(Assignment):
Only the number is wanted: how many lines of the data contain "label"?
Top of Material for this exercise
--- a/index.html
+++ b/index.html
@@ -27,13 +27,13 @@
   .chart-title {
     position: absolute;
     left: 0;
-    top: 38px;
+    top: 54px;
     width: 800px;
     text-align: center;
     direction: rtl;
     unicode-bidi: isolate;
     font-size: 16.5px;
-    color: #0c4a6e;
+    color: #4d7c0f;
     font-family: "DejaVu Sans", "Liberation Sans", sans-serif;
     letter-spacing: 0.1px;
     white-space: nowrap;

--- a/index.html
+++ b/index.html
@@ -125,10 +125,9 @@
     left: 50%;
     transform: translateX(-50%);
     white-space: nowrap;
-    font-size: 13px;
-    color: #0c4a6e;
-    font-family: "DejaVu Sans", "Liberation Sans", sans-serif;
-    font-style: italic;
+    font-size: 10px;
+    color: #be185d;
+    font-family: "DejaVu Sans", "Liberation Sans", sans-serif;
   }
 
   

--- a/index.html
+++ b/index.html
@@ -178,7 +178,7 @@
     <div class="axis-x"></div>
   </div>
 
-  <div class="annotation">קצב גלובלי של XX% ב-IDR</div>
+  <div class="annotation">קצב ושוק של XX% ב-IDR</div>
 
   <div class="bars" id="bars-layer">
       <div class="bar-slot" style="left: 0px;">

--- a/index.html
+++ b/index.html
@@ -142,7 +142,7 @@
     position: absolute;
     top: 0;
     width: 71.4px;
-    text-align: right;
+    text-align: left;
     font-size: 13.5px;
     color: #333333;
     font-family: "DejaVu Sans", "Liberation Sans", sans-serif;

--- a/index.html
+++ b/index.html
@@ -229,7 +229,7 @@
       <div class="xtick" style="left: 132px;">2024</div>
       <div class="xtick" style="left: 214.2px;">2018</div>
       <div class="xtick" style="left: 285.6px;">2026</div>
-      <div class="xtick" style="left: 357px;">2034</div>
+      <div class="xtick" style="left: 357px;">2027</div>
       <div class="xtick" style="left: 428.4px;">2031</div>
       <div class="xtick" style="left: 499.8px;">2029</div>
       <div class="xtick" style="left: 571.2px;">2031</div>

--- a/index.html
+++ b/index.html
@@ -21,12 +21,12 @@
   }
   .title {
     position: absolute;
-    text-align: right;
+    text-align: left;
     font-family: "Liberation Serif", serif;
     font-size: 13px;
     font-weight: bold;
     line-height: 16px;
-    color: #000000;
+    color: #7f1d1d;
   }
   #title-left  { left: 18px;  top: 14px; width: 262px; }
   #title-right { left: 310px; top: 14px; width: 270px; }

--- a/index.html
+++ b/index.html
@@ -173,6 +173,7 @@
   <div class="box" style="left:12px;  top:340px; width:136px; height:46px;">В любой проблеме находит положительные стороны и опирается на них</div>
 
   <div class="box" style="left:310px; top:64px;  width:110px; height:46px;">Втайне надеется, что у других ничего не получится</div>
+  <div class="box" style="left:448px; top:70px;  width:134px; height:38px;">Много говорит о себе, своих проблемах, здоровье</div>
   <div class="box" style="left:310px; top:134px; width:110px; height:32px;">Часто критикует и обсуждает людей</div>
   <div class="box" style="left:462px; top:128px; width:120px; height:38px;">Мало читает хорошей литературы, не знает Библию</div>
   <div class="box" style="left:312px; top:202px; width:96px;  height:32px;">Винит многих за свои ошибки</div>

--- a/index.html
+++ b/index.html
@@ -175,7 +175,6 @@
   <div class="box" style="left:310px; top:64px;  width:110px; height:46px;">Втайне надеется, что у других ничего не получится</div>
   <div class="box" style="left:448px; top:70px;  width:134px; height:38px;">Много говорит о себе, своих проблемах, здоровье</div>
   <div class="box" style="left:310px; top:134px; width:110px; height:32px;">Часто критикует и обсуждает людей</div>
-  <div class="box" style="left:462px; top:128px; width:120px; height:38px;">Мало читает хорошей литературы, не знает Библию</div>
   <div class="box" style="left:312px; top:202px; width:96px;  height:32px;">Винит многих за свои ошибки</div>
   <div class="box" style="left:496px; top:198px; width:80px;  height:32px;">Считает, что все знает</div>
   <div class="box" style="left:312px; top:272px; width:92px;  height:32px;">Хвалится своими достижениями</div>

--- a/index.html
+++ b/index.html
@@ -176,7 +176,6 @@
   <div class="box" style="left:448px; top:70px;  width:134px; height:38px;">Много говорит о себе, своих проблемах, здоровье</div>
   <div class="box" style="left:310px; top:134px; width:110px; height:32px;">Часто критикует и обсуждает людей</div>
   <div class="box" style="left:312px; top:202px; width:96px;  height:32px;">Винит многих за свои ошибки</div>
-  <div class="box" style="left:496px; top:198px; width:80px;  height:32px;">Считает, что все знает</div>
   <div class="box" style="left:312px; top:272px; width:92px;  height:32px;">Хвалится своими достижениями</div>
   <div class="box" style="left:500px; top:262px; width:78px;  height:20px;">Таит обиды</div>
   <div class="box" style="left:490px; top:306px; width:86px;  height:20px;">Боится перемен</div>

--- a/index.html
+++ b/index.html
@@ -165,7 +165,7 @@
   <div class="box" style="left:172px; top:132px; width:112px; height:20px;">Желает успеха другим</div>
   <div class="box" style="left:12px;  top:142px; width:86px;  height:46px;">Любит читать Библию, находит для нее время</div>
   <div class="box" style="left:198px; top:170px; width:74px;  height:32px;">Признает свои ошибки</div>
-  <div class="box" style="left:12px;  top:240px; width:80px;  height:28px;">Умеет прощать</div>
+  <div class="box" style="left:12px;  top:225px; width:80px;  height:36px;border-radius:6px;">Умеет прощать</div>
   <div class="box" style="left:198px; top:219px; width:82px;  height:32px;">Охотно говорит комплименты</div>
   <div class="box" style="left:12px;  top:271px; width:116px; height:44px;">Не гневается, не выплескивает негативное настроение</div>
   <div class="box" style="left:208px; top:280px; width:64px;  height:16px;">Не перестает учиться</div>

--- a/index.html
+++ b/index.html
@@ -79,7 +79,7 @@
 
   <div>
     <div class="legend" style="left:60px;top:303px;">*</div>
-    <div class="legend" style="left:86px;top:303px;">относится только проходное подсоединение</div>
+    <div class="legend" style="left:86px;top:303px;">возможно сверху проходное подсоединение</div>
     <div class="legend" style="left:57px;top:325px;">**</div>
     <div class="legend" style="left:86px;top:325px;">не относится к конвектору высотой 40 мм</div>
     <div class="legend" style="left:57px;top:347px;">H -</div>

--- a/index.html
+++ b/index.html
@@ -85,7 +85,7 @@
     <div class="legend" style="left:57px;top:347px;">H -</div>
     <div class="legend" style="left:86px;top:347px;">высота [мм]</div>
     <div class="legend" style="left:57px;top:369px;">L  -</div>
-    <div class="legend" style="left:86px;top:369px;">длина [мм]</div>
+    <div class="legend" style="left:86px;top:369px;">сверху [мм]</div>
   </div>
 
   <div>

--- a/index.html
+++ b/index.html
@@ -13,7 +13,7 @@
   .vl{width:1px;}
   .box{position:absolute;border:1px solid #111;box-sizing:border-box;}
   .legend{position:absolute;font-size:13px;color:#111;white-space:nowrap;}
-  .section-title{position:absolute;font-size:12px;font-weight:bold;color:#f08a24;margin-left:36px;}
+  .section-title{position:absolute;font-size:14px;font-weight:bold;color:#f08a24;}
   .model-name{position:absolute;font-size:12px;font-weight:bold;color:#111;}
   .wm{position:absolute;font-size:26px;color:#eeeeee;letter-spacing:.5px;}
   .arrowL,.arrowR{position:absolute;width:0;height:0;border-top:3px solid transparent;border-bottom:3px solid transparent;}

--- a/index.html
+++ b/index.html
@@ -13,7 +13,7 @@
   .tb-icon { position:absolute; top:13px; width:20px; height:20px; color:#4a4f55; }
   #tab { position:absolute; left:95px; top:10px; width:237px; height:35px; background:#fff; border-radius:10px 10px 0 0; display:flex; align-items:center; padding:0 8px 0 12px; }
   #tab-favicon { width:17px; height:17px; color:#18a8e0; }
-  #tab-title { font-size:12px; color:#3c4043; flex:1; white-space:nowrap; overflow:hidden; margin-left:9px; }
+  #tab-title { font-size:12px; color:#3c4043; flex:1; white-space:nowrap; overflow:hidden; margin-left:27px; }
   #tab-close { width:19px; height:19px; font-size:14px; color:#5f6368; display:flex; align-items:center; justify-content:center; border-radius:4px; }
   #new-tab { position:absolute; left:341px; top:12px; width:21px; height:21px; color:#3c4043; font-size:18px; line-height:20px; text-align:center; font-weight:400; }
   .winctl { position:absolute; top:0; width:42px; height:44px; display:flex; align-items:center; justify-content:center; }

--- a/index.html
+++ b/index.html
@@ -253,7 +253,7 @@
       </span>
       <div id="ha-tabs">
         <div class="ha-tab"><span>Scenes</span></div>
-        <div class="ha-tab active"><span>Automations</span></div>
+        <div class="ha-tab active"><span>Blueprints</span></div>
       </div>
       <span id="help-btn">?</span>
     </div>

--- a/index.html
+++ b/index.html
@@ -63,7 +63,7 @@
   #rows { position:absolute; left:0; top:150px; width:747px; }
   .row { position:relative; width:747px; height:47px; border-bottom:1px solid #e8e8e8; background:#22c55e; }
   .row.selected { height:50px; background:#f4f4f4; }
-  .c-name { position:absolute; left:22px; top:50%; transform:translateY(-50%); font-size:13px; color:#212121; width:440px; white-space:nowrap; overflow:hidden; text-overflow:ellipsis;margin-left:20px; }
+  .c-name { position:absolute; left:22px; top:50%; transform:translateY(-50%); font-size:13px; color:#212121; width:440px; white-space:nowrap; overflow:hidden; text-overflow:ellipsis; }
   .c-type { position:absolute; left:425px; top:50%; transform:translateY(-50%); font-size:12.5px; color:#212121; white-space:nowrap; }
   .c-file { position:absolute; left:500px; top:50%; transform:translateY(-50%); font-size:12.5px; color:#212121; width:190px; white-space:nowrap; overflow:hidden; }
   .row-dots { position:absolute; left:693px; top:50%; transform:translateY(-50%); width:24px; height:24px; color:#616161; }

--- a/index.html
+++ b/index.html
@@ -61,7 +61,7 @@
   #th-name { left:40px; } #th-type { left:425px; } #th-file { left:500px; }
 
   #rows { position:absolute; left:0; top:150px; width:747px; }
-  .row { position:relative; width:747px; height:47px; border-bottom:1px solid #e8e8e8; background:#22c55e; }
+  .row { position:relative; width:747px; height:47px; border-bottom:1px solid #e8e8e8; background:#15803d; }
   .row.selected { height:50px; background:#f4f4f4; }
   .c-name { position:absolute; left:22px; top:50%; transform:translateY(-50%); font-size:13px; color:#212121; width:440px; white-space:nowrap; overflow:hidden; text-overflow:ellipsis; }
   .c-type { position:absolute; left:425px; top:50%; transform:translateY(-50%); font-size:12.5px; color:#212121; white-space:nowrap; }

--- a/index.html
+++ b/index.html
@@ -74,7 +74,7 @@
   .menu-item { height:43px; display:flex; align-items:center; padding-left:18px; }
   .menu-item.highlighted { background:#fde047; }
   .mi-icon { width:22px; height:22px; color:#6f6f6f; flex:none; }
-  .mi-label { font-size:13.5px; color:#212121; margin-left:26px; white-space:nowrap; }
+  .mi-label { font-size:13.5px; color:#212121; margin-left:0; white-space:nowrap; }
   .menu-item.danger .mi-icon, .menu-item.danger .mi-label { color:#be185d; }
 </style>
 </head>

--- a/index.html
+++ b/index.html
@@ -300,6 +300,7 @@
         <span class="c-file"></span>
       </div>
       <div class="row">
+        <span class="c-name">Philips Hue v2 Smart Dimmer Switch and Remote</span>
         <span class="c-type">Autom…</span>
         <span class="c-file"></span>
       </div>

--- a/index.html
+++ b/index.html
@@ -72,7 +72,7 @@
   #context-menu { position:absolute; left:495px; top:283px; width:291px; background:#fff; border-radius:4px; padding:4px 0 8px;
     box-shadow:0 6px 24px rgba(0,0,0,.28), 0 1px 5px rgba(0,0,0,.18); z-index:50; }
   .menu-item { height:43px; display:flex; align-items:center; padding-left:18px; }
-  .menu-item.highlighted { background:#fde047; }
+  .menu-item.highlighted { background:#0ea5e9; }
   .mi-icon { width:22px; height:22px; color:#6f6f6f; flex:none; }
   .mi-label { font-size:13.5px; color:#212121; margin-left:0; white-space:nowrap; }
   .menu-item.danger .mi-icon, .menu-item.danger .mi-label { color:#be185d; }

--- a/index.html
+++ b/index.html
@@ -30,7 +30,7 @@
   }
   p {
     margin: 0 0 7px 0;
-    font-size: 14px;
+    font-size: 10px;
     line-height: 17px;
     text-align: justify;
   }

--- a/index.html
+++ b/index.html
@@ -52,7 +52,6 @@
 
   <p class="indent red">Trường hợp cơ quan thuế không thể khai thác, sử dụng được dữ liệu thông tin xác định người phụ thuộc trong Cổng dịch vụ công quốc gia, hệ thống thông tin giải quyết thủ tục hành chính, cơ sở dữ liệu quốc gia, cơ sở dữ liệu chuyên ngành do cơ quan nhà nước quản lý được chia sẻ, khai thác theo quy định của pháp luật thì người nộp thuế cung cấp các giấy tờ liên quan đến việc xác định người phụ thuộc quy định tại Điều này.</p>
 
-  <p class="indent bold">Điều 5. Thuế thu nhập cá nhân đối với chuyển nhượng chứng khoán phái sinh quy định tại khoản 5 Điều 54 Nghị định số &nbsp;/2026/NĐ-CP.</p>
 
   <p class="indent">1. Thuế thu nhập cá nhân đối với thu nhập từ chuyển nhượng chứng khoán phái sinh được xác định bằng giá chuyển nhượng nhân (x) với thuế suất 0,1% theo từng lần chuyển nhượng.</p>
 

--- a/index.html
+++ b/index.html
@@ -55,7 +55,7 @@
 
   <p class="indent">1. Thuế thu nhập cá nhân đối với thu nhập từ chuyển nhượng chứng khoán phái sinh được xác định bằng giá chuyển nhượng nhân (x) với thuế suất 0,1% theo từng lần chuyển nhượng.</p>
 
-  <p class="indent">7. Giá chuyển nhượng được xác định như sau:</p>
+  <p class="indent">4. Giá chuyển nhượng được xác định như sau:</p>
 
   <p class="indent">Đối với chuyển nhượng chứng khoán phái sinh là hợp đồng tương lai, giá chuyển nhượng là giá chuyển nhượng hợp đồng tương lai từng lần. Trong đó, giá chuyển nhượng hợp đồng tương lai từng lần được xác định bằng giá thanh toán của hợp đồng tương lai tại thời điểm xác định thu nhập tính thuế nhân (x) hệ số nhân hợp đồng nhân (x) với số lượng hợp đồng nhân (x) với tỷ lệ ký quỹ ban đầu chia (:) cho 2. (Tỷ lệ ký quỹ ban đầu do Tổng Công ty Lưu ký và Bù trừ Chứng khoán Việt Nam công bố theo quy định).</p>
Bottom of Material for this exercise
(Reply to the task):
5